The anime's ending differs from that of the manga, but the manga's ending was dramatized with the anime's voice actors on a drama LP.

===Video games===
The manga was adapted into a 1984 visual novel adventure game also titled Dream Soldier Wing-Man. It was developed by TamTam and published by Enix for the NEC PC-8801 and other personal computers. It featured a point-and-click interface, where a cursor is used to interact with on-screen objects, similar to Planet Mephius (1983) and the Famicom version of The Portopia Serial Murder Case (1985).

===Live-action===
On September 2, 2024, a live-action television adaptation of Wing-Man was announced.
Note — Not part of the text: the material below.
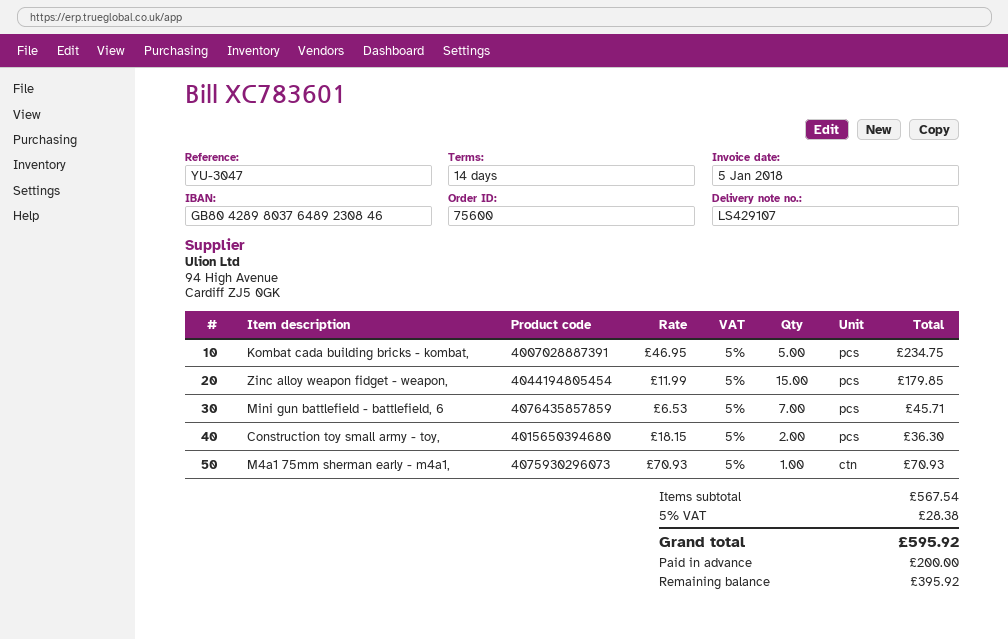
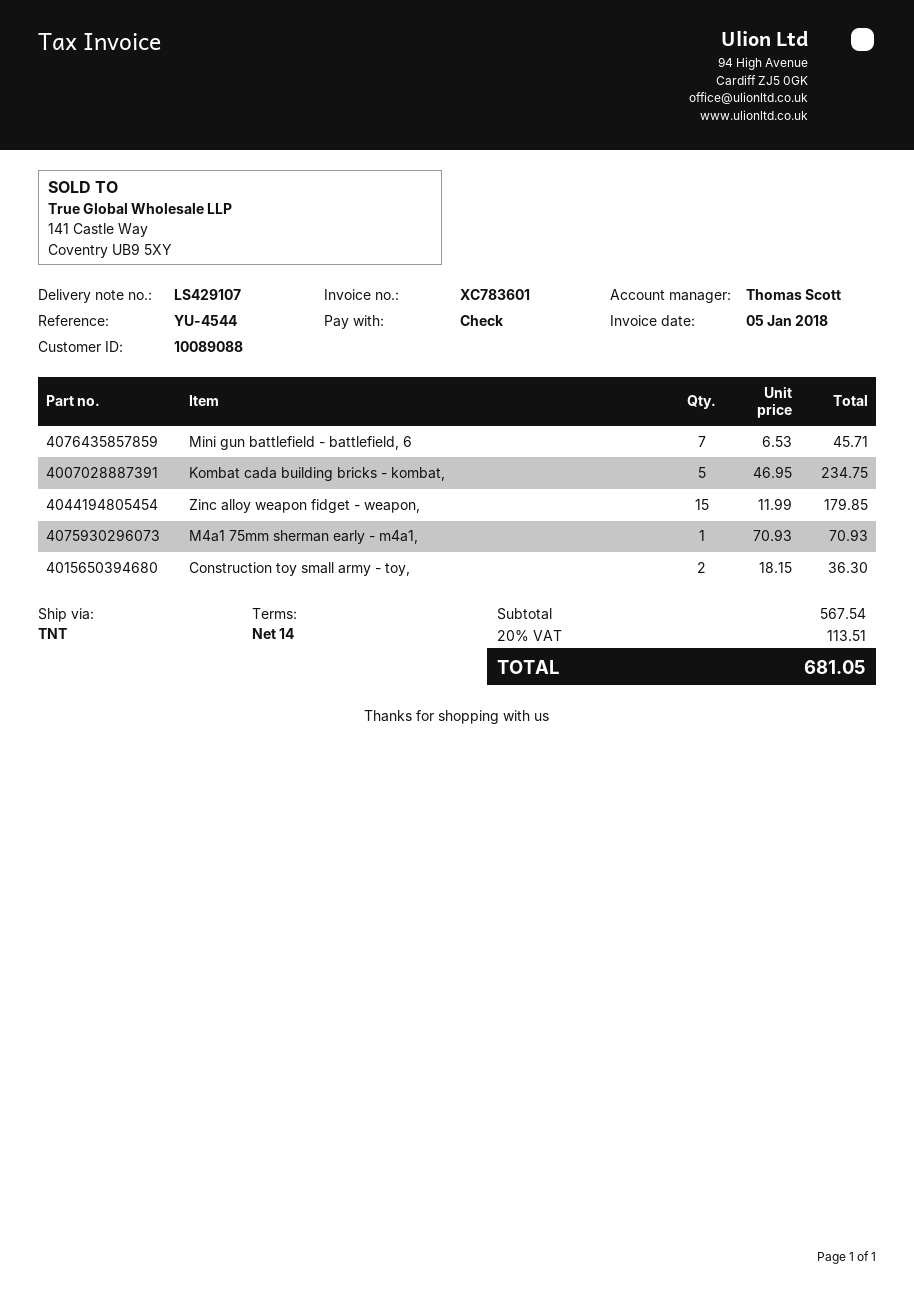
reference: YU-3047 -> YU-4544
tax: 5% = 28.38 -> 20% = 113.51
total: 595.92 -> 681.05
Co-produced by TV Tokyo, Toei Video, and DMM TV, it began airing on TV Tokyo and its affiliates on October 22, 2024, and was available on the DMM TV streaming service starting October 16. Maito Fujioka and Konatsu Kato starred as Kenta Hirono and Aoi Yume respectively with Ultraman, Kamen Rider, and Super Sentai veteran Koichi Sakamoto as the director; "Chang[e]" by Blue Encount was the show's opening theme song. The series ended on December 25, 2024.

To promote the series, Konatsu Kato was featured in a pictorial in her Aoi Yume costume for the release of the 46th issue of Weekly Young Jump, which was released on October 17, 2024.